Branch: refs/heads/master
Commit: 2163bfb44ff26915adf18dfa4def3af8dcc6822e
Parents: fdf5518
Author: Matthias Boehm <[email protected]>
Authored: Tue Jun 7 17:59:01 2016 -0700
Committer: Matthias Boehm <[email protected]>
Committed: Tue Jun 7 17:59:01 2016 -0700

----------------------------------------------------------------------
 .../apache/sysml/runtime/io/FrameReader.java    |  25 +++++
 .../runtime/io/FrameReaderBinaryBlock.java      | 100 +++++++++--------
 .../io/FrameReaderBinaryBlockParallel.java      | 108 +++++++++++++++++++
 .../sysml/runtime/io/FrameReaderFactory.java    |  55 +++-------
 .../sysml/runtime/matrix/data/FrameBlock.java   |   4 +-
 5 files changed, 207 insertions(+), 85 deletions(-)

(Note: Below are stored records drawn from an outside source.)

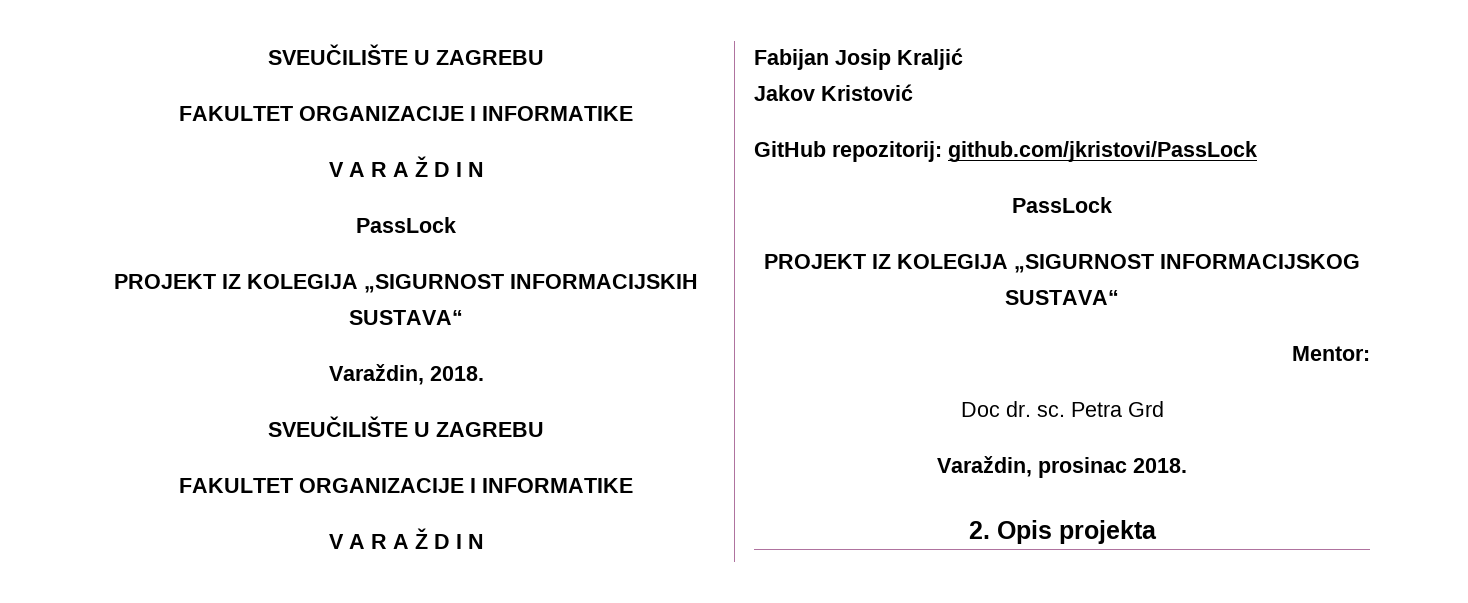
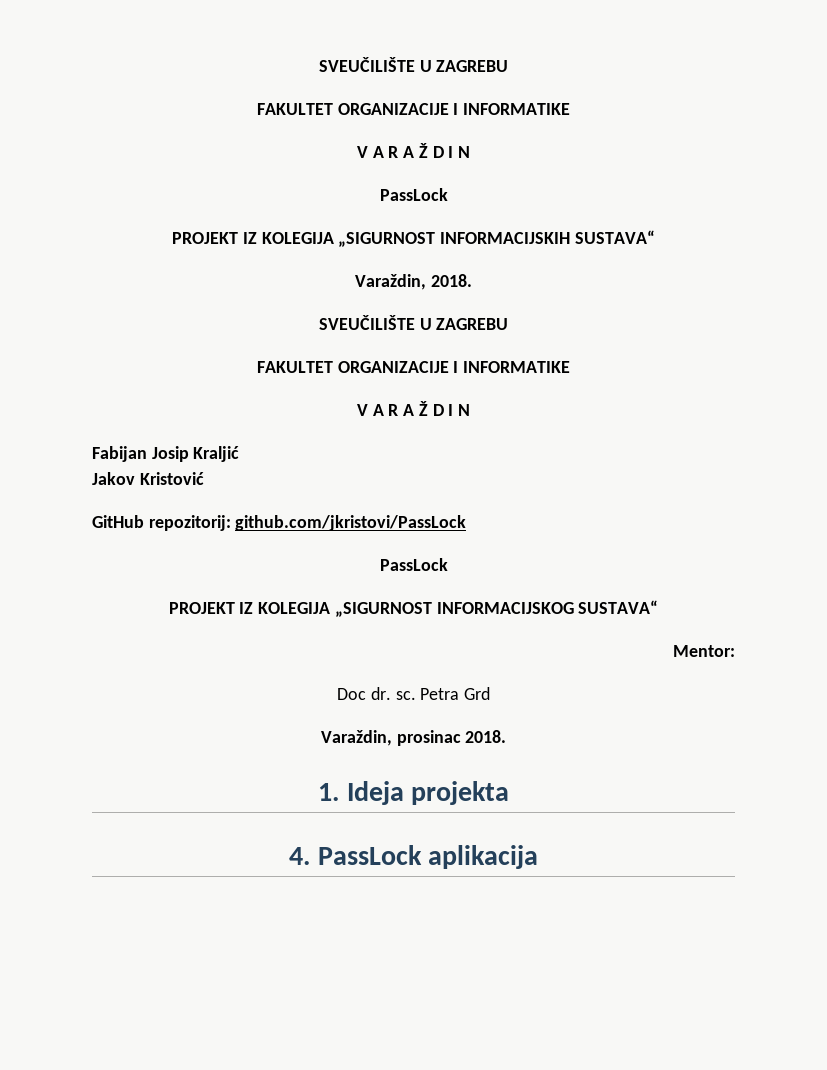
- 2. Opis projekta
+ 1. Ideja projekta
+ 4. PassLock aplikacija

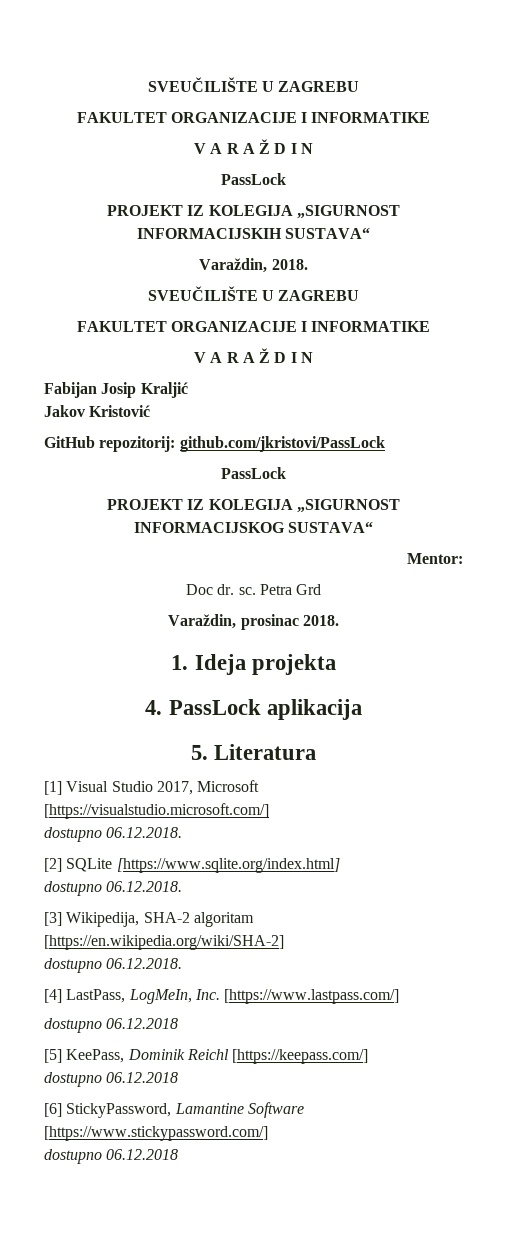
+ 5. Literatura
+ [1] Visual Studio 2017, Microsoft [https://visualstudio.microsoft.com/]
+ dostupno 06.12.2018.
+ [2] SQLite [https://www.sqlite.org/index.html]
+ dostupno 06.12.2018.
+ [3] Wikipedija, SHA-2 algoritam [https://en.wikipedia.org/wiki/SHA-2]
+ dostupno 06.12.2018.
+ [4] LastPass, LogMeIn, Inc. [https://www.lastpass.com/]
+ dostupno 06.12.2018
+ [5] KeePass, Dominik Reichl [https://keepass.com/]
+ dostupno 06.12.2018
+ [6] StickyPassword, Lamantine Software [https://www.stickypassword.com/]
+ dostupno 06.12.2018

----------------------------------------------------------------------


http://git-wip-us.apache.org/repos/asf/incubator-systemml/blob/2163bfb4/src/main/java/org/apache/sysml/runtime/io/FrameReader.java
----------------------------------------------------------------------
diff --git a/src/main/java/org/apache/sysml/runtime/io/FrameReader.java 
b/src/main/java/org/apache/sysml/runtime/io/FrameReader.java
index a39d129..6a4b469 100644
--- a/src/main/java/org/apache/sysml/runtime/io/FrameReader.java
+++ b/src/main/java/org/apache/sysml/runtime/io/FrameReader.java
@@ -22,6 +22,7 @@ package org.apache.sysml.runtime.io;
 import java.io.EOFException;
 import java.io.IOException;
 import java.util.ArrayList;
+import java.util.Collections;
 import java.util.LinkedList;
 import java.util.List;
 
@@ -165,6 +166,30 @@ public abstract class FrameReader
        
        /**
         * 
+        * @param schema
+        * @param ncol
+        * @return
+        */
+       protected static List<ValueType> createOutputSchema(List<ValueType> 
schema, long ncol) {
+               if( schema.size()==1 && ncol > 1 )

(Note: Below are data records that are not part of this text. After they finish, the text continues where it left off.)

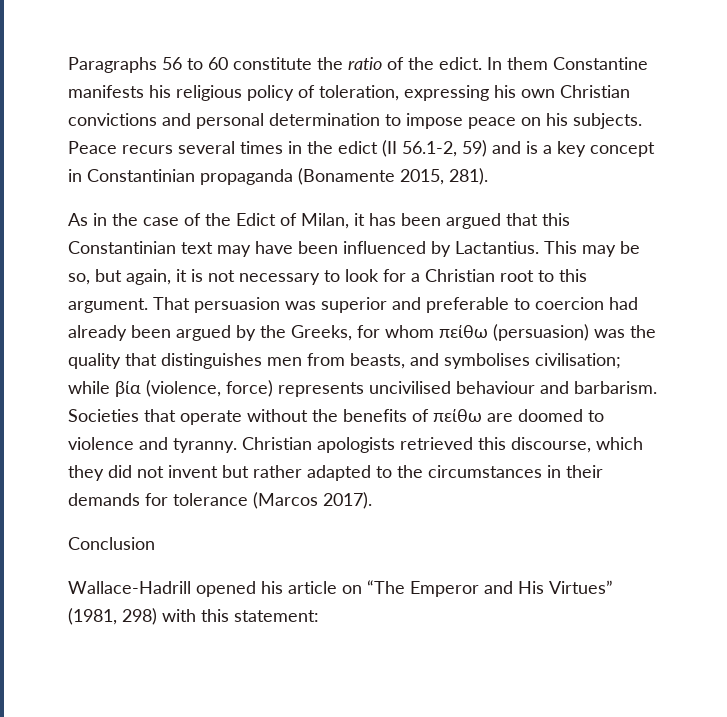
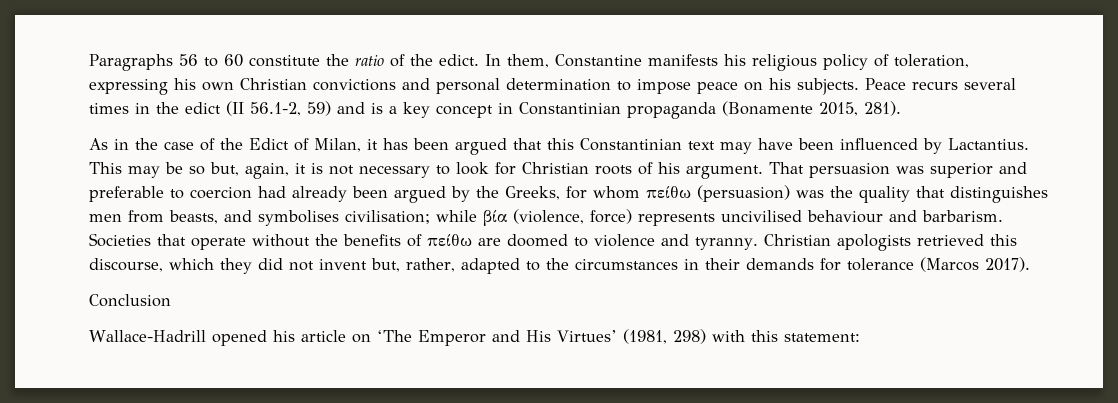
- In them Constantine manifests his religious policy of toleration, expressing his own Christian convictions and personal determination to impose peace on his subjects.
+ In them, Constantine manifests his religious policy of toleration, expressing his own Christian convictions and personal determination to impose peace on his subjects.
- This may be so, but again, it is not necessary to look for a Christian root to this argument.
+ This may be so but, again, it is not necessary to look for Christian roots of his argument.
- Christian apologists retrieved this discourse, which they did not invent but rather adapted to the circumstances in their demands for tolerance (Marcos 2017).
+ Christian apologists retrieved this discourse, which they did not invent but, rather, adapted to the circumstances in their demands for tolerance (Marcos 2017).
- Wallace-Hadrill opened his article on “The Emperor and His Virtues” (1981, 298) with this statement:
+ Wallace-Hadrill opened his article on ‘The Emperor and His Virtues’ (1981, 298) with this statement:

+                       return Collections.nCopies((int)ncol, schema.get(0));
+               return schema;
+       }
+       
+       /**
+        * 
+        * @param names
+        * @param ncol
+        * @return
+        */
+       protected static List<String> createOutputNames(List<String> names, 
long ncol) {
+               if( names.size()==1 && ncol > 1 )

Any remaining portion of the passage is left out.